Please output the line containing "-117,7 +117,7 @@" and all lines that follow it in the data below, exactly, with no pictures.
⟨
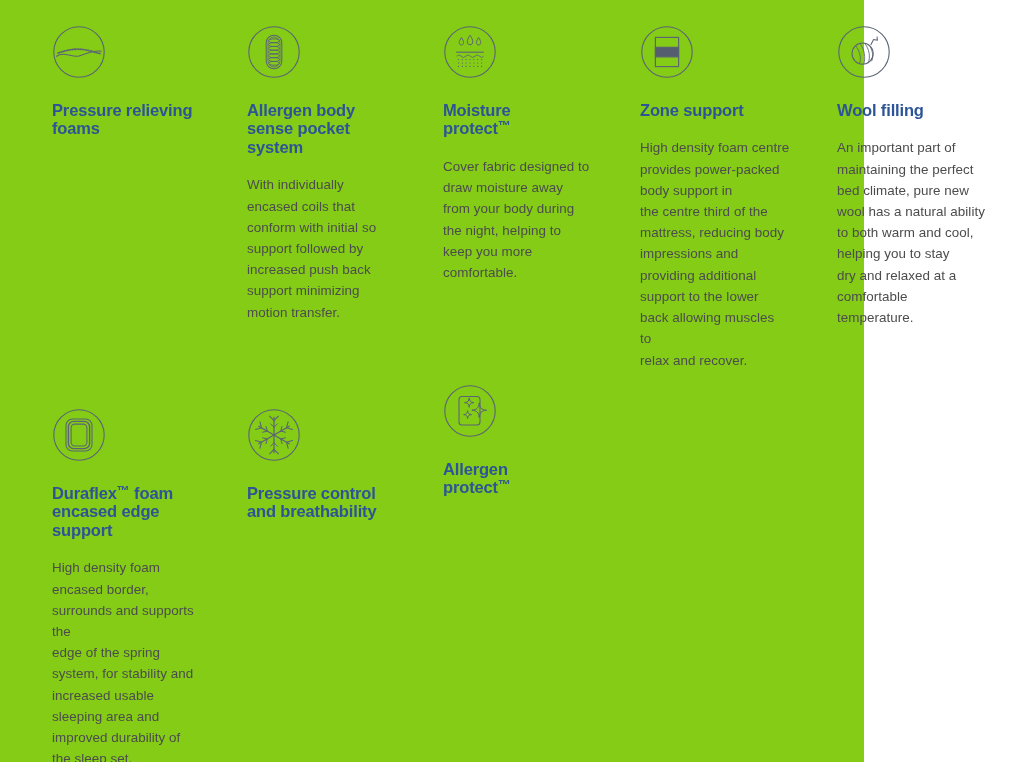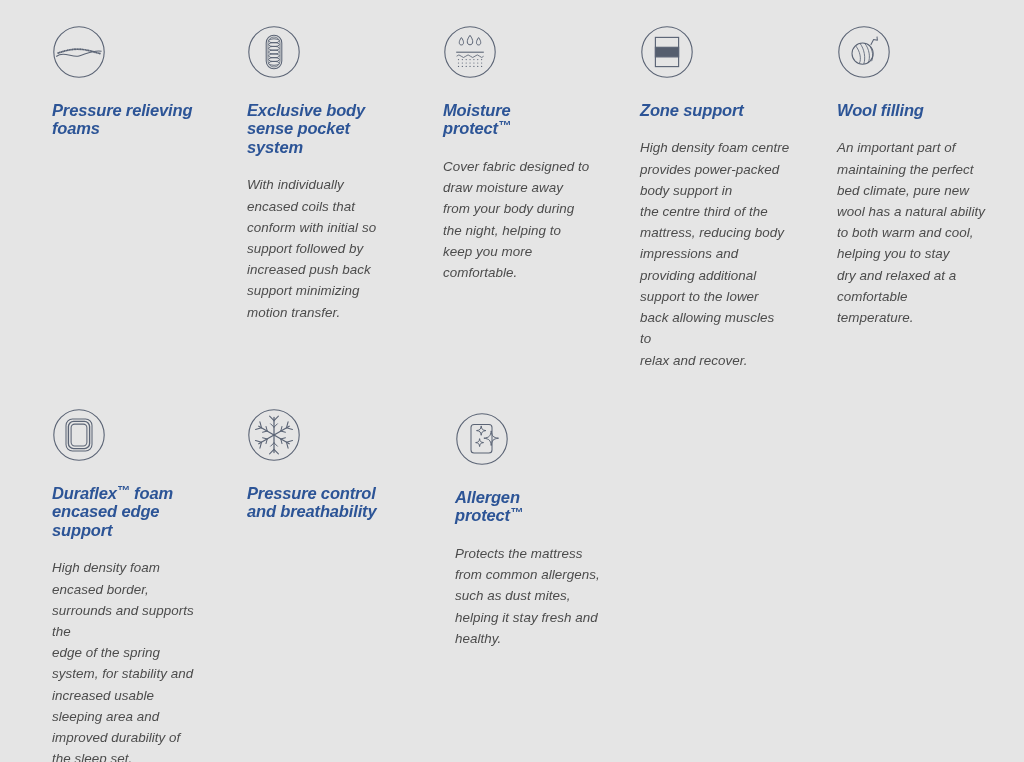--- a/index.html
+++ b/index.html
@@ -15,10 +15,9 @@
 
   #features-grid {
     position: relative;
-    width: 1024px;
+    width: 864px;
     height: 762px;
-    background: #e5e5e5;
-    font-style: italic;
+    background: #84cc16;
   }
 
   .feature-card {

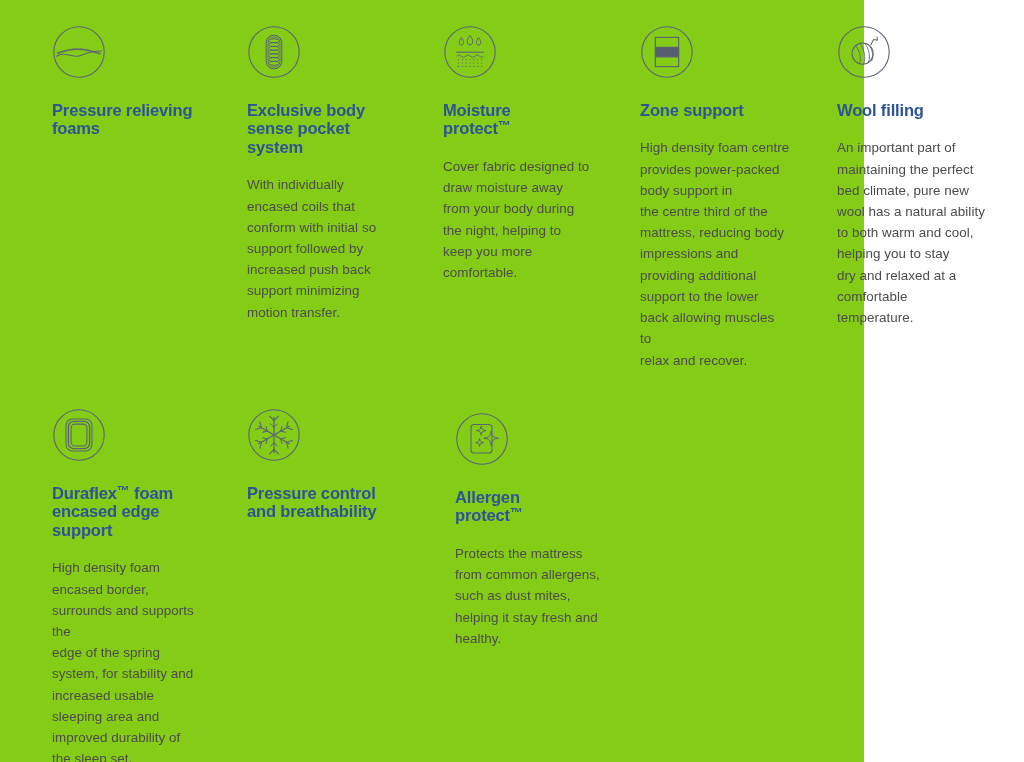--- a/index.html
+++ b/index.html
@@ -117,7 +117,7 @@
           <ellipse cx="27" cy="38.30" rx="5.4" ry="2.0" fill="none" stroke="#5b6475" stroke-width="0.95"></ellipse>
         </svg>
       </div>
-      <div class="feature-title">Exclusive body
+      <div class="feature-title">Allergen body
 sense pocket
 system</div>
       <div class="feature-body">With individually

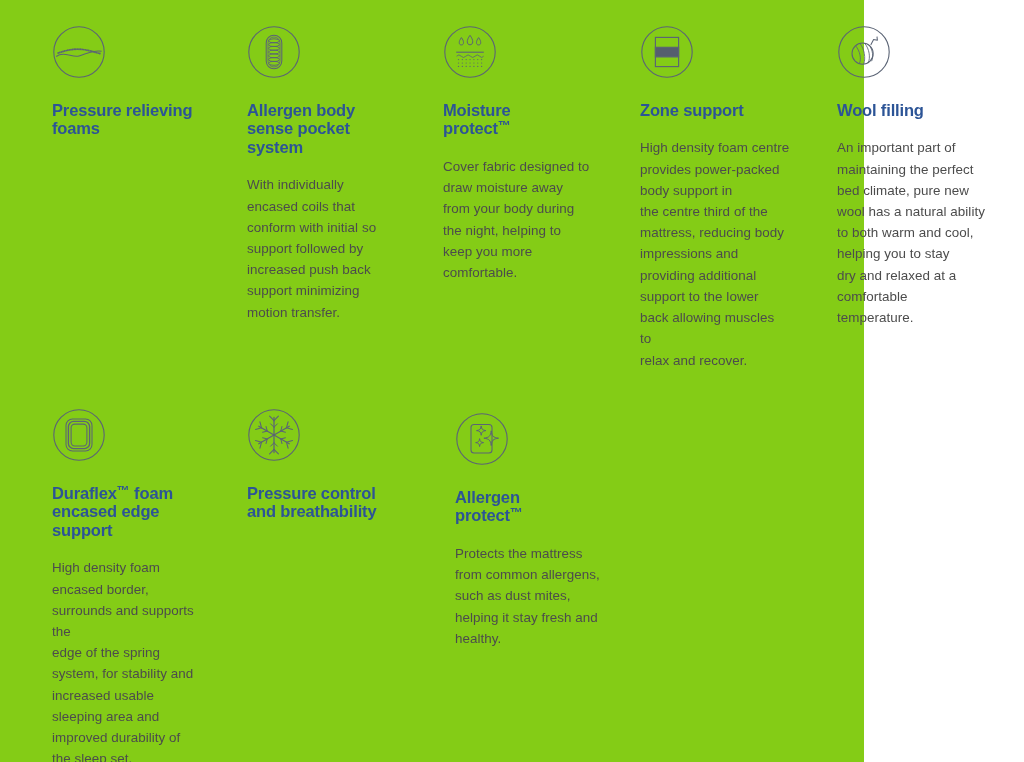--- a/index.html
+++ b/index.html
@@ -287,7 +287,7 @@
       <div class="feature-title">Pressure control
 and breathability</div>
     </div>
-    <div class="feature-card" style="left: 443px; top: 412px; margin-left: 12px;">
+    <div class="feature-card" style="left: 443px; top: 384px;">
       <div class="icon-wrap">
         <svg viewBox="0 0 54 54" xmlns="http://www.w3.org/2000/svg">
           <circle cx="27" cy="27" r="25.2" fill="none" stroke="#5b6475" stroke-width="1.1"></circle>

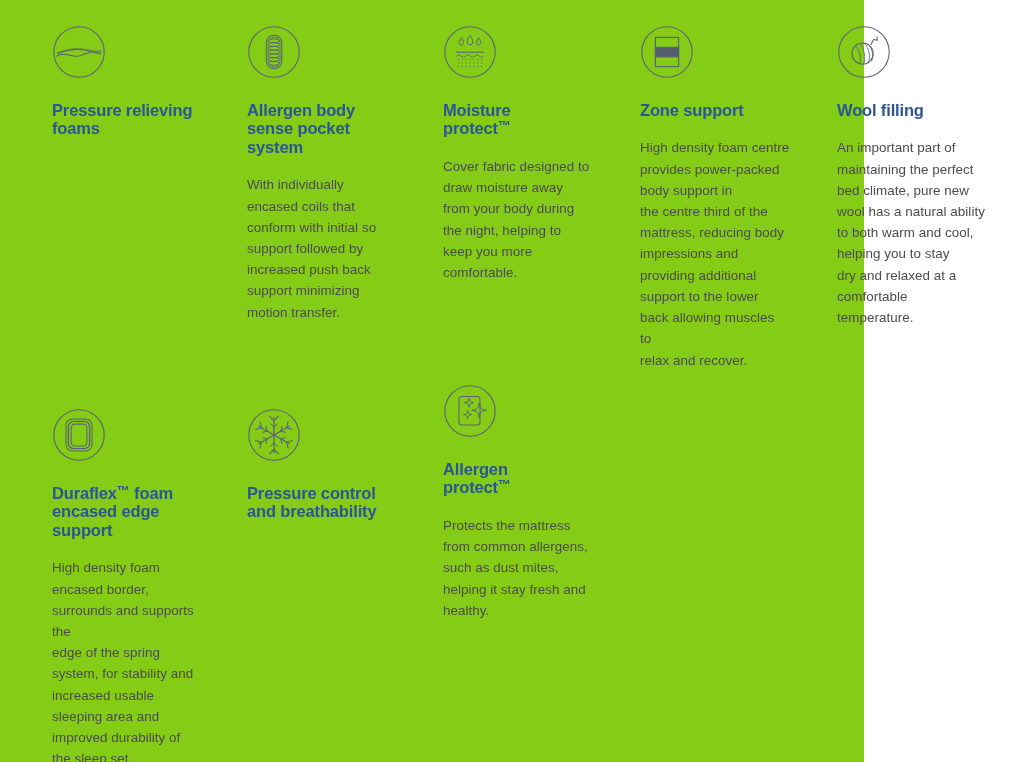--- a/index.html
+++ b/index.html
@@ -299,11 +299,6 @@
       </div>
       <div class="feature-title">Allergen
 protect<span class="tm">™</span></div>
-      <div class="feature-body">Protects the mattress
-from common allergens,
-such as dust mites,
-helping it stay fresh and
-healthy.</div>
     </div>
   </div>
⟩
◆ Task result:
@@ -117,7 +117,7 @@
           <ellipse cx="27" cy="38.30" rx="5.4" ry="2.0" fill="none" stroke="#5b6475" stroke-width="0.95"></ellipse>
         </svg>
       </div>
-      <div class="feature-title">Exclusive body
+      <div class="feature-title">Allergen body
 sense pocket
 system</div>
       <div class="feature-body">With individually

--- a/index.html
+++ b/index.html
@@ -287,7 +287,7 @@
       <div class="feature-title">Pressure control
 and breathability</div>
     </div>
-    <div class="feature-card" style="left: 443px; top: 412px; margin-left: 12px;">
+    <div class="feature-card" style="left: 443px; top: 384px;">
       <div class="icon-wrap">
         <svg viewBox="0 0 54 54" xmlns="http://www.w3.org/2000/svg">
           <circle cx="27" cy="27" r="25.2" fill="none" stroke="#5b6475" stroke-width="1.1"></circle>

--- a/index.html
+++ b/index.html
@@ -299,11 +299,6 @@
       </div>
       <div class="feature-title">Allergen
 protect<span class="tm">™</span></div>
-      <div class="feature-body">Protects the mattress
-from common allergens,
-such as dust mites,
-helping it stay fresh and
-healthy.</div>
     </div>
   </div>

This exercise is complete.